Legally it's his handset. Not your daughter's. But he has no legal right to her data that is stored on that phone.

Your obligation is just to make sure he gets his phone back so he can't just claim theft, but nothing on the phone is his.

This is a power play.

Canigooutyet · 12/01/2022 10:09

I would go through every message, photo and anything really to find what he doesn't want you to see.
WhatsApp you have to delete everything and sign out before you wipe it.
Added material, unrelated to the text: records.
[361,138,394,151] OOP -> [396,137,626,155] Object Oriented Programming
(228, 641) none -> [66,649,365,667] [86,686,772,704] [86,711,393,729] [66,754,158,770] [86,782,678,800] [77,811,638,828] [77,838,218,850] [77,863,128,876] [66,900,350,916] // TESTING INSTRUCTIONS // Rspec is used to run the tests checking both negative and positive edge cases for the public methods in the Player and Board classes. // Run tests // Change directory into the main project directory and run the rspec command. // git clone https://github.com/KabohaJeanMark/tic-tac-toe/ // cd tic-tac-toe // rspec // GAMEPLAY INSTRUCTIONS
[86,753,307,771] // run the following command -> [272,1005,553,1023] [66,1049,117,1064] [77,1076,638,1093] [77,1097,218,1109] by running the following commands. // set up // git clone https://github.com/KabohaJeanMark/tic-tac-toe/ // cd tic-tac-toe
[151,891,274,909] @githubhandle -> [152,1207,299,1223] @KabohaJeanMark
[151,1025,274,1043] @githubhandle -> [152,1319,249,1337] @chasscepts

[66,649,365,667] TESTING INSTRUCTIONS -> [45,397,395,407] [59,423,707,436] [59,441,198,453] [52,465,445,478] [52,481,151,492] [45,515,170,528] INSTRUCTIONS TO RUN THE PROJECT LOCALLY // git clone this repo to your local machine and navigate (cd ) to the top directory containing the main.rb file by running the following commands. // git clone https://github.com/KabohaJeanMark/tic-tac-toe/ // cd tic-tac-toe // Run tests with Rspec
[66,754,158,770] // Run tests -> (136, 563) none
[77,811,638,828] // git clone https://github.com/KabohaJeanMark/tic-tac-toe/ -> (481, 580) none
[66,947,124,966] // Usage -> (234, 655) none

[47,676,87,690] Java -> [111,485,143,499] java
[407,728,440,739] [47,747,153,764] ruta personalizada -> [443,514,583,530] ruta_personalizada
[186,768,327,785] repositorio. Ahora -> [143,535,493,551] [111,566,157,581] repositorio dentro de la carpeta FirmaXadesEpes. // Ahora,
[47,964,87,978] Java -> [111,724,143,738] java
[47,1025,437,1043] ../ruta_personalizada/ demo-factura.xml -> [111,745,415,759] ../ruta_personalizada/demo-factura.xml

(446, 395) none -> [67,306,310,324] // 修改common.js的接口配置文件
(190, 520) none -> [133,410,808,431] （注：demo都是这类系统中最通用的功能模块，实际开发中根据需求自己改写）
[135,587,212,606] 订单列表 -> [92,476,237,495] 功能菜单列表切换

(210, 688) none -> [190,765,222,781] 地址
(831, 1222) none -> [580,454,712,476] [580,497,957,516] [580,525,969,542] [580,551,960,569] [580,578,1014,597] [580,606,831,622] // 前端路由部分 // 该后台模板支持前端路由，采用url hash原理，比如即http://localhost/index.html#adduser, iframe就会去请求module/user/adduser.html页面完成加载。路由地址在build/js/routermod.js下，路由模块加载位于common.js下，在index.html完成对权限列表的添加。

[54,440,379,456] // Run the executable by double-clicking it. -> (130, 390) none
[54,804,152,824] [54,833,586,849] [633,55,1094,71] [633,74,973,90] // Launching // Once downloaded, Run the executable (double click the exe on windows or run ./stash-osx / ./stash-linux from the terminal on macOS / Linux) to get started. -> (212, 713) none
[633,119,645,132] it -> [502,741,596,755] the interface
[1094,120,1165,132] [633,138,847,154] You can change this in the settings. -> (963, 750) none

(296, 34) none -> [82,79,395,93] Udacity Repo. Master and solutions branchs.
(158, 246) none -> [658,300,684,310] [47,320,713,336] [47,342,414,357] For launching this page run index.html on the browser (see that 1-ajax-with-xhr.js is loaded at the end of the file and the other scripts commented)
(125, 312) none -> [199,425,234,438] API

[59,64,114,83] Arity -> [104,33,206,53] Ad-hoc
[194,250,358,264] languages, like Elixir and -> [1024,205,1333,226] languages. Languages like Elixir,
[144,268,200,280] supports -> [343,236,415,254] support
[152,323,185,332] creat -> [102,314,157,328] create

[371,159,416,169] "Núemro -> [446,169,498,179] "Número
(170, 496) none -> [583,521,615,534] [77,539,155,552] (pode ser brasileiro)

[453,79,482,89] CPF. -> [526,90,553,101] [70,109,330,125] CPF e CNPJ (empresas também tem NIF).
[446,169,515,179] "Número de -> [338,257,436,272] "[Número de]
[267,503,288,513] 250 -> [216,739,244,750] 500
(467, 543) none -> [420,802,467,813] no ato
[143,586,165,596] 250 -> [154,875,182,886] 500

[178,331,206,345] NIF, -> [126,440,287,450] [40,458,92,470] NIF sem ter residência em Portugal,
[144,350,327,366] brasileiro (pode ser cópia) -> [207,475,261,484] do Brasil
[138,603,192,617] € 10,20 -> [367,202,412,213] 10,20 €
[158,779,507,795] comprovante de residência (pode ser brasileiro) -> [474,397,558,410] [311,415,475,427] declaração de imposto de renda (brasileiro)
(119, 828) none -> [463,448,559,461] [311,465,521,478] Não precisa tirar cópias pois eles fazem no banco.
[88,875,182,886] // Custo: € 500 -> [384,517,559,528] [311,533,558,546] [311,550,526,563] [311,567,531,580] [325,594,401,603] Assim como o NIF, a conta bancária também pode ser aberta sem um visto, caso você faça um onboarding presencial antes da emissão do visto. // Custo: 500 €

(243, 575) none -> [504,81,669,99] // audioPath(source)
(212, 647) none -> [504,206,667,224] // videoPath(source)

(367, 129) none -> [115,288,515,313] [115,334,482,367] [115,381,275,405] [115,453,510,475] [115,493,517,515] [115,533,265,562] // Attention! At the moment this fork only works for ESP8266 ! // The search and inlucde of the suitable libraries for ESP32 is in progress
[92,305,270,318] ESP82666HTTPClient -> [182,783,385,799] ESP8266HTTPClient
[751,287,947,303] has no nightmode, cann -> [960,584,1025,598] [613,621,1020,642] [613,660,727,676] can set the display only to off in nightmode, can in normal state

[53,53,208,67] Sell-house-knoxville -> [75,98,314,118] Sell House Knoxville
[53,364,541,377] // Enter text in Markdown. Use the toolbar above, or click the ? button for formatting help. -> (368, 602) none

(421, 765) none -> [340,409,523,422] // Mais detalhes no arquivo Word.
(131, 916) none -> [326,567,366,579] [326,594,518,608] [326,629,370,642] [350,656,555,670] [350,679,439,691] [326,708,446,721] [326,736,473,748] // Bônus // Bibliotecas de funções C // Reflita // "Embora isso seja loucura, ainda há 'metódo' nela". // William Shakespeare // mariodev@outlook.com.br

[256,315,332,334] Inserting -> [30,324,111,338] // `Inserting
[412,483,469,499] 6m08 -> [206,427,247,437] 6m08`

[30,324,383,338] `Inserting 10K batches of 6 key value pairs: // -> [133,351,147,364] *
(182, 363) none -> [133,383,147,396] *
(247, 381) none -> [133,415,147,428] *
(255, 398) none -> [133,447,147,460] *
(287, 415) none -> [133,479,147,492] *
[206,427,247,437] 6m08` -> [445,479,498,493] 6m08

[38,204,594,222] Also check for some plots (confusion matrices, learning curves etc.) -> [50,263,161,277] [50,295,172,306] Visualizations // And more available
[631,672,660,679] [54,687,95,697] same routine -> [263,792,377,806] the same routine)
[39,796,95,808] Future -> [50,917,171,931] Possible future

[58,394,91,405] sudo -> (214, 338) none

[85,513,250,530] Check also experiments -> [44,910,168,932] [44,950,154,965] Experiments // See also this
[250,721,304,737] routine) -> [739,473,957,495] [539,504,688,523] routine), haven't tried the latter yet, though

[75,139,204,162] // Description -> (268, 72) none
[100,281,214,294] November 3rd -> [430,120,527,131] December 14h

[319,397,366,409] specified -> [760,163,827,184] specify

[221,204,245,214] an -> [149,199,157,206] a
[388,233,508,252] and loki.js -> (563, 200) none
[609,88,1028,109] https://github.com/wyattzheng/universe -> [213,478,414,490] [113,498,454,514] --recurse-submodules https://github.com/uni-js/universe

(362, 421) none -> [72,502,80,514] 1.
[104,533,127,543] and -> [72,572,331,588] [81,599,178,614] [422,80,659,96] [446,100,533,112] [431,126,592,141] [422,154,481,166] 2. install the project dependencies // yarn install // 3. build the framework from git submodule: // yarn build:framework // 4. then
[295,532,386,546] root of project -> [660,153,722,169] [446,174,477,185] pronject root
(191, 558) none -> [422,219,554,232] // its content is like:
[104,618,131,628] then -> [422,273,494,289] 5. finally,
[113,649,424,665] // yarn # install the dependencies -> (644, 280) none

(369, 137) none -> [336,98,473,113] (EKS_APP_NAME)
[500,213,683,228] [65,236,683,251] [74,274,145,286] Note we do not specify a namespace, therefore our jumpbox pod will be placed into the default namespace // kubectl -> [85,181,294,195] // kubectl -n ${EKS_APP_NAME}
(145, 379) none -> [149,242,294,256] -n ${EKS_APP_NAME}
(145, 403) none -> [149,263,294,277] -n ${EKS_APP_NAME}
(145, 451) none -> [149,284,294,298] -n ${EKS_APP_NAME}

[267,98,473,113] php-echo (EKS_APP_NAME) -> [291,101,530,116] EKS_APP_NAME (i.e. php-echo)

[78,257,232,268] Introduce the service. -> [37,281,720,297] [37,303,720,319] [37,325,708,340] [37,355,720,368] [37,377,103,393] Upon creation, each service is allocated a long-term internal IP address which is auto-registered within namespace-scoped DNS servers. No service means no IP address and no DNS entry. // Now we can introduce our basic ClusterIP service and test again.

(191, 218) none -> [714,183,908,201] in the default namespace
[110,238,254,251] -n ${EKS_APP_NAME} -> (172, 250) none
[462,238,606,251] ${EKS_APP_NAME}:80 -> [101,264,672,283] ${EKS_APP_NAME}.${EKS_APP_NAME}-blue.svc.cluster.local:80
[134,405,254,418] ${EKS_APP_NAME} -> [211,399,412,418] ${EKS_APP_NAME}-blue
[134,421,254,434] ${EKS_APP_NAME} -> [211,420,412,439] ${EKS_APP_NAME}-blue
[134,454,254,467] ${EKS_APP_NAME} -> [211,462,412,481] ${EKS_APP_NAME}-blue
Even better before you wipe the phone close the account.
Change all passwords on a different device before signing out and deleting.
Delete browser history.
Change password on google/iCloud etc on a different device before signing out.
Change every single password reminder.
Change the second contact emial/phone to something you own for alerts and reminders.
Don't forget about the save passwords but and delete all of those.

If she wanted him on her sm she would have sent him a friend request. With her to through her sm and look for contacts that might be fake.

Or just tell him it's broke so you got her a new one. If he doesn't believe you there's loads of broken phones on ebay.

The only things he can get from the provider is numbers from texts and calls. These can easily be accessed by signing into the account.

lemmein · 12/01/2022 10:09

I wouldn't do anything at all - just ignore him, what's he gonna do? Silly little man!

tiredanddangerous · 12/01/2022 10:11

Don't wipe the phone of there is anything on there that could be used as evidence against him.

LittleGwyneth · 12/01/2022 10:15

I'm so glad that she's getting away from this man - and well done you for being so practical and pragmatic about it all.